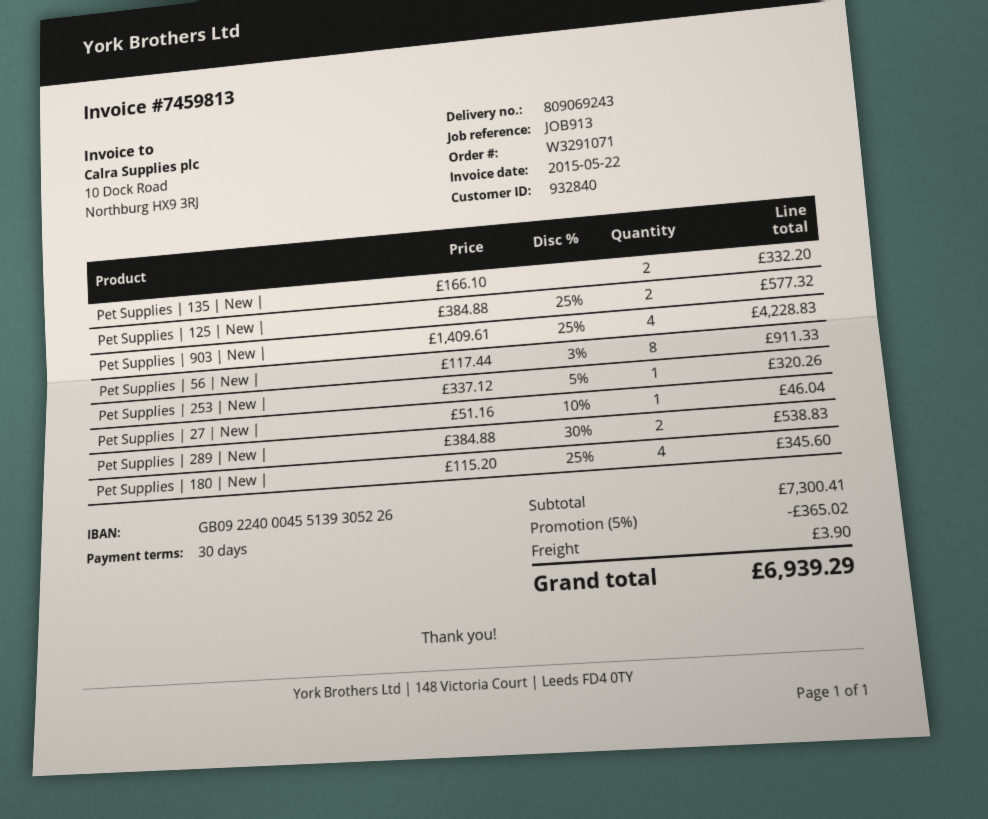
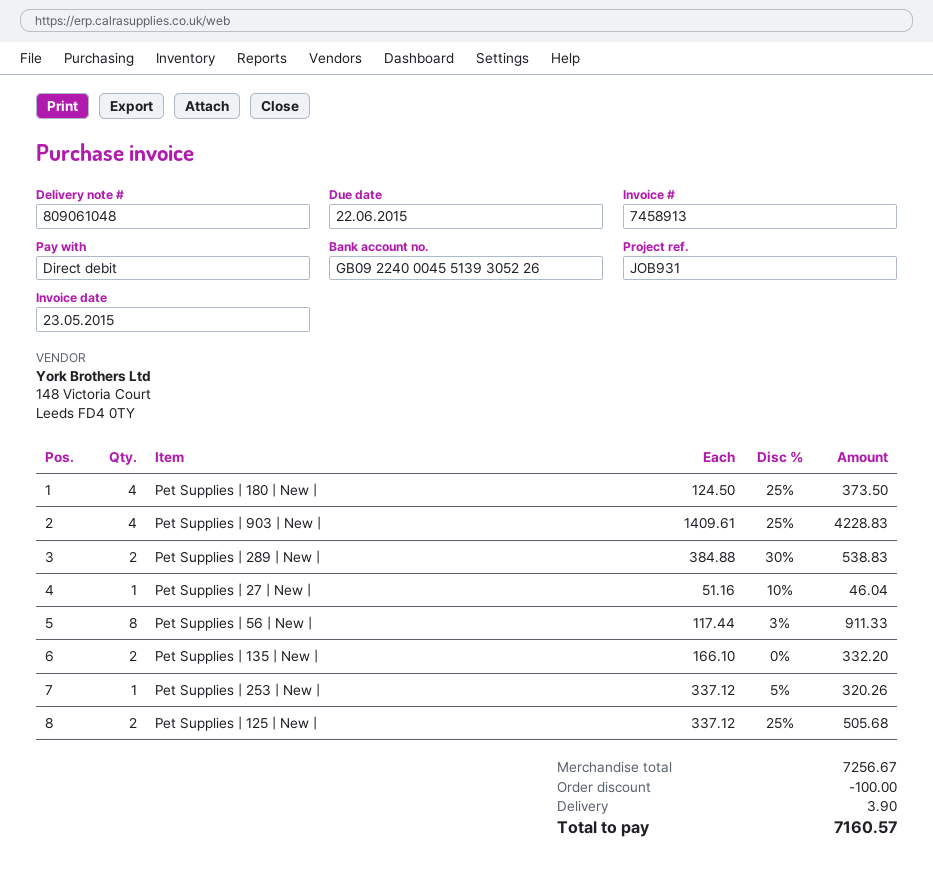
delivery note number: 809069243 -> 809061048
invoice number: 7459813 -> 7458913
invoice date: 2015-05-22 -> 2015-05-23
reference: JOB913 -> JOB931
Pet Supplies | 125 | New |: 2 x 384.88 - 25% = 577.32 -> 2 x 337.12 - 25% = 505.68
Pet Supplies | 180 | New |: 4 x 115.20 - 25% = 345.60 -> 4 x 124.50 - 25% = 373.50
subtotal: 7300.41 -> 7256.67
discount: 365.02 -> 100.00
total: 6939.29 -> 7160.57

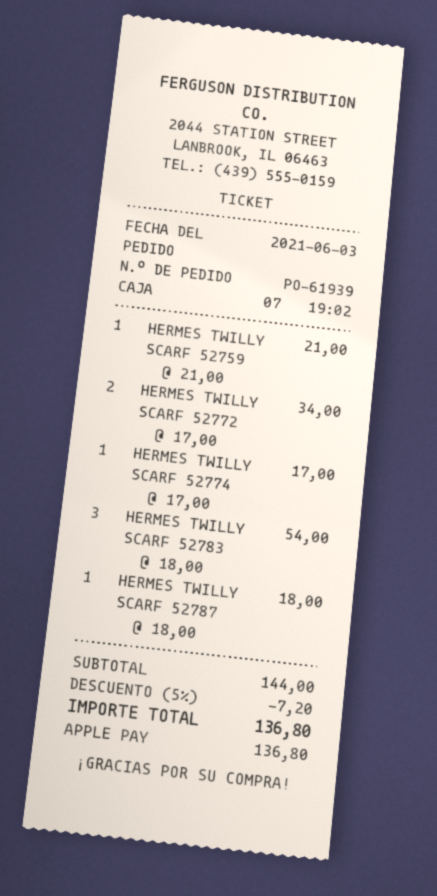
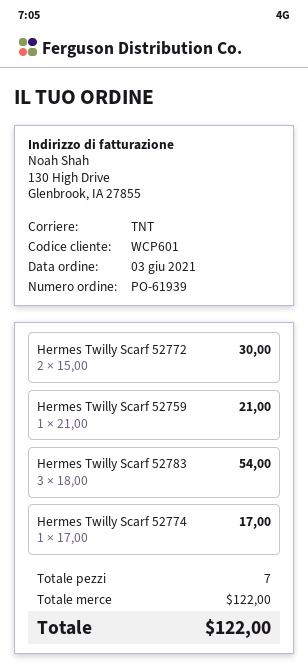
HERMES TWILLY SCARF 52772: 2 x 17.00 = 34.00 -> 2 x 15.00 = 30.00
HERMES TWILLY SCARF 52787: 1 x 18.00 = 18.00 -> none
subtotal: 144.00 -> 122.00
discount: 5% = 7.20 -> none
total: 136.80 -> 122.00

# # # # #

Assigned task
Only the lines from the line with "subtotal: 7300.41 -> 7256.67" to the end of the records should be repeated, exactly and without pictures.

Output of the task
subtotal: 7300.41 -> 7256.67
discount: 365.02 -> 100.00
total: 6939.29 -> 7160.57

HERMES TWILLY SCARF 52772: 2 x 17.00 = 34.00 -> 2 x 15.00 = 30.00
HERMES TWILLY SCARF 52787: 1 x 18.00 = 18.00 -> none
subtotal: 144.00 -> 122.00
discount: 5% = 7.20 -> none
total: 136.80 -> 122.00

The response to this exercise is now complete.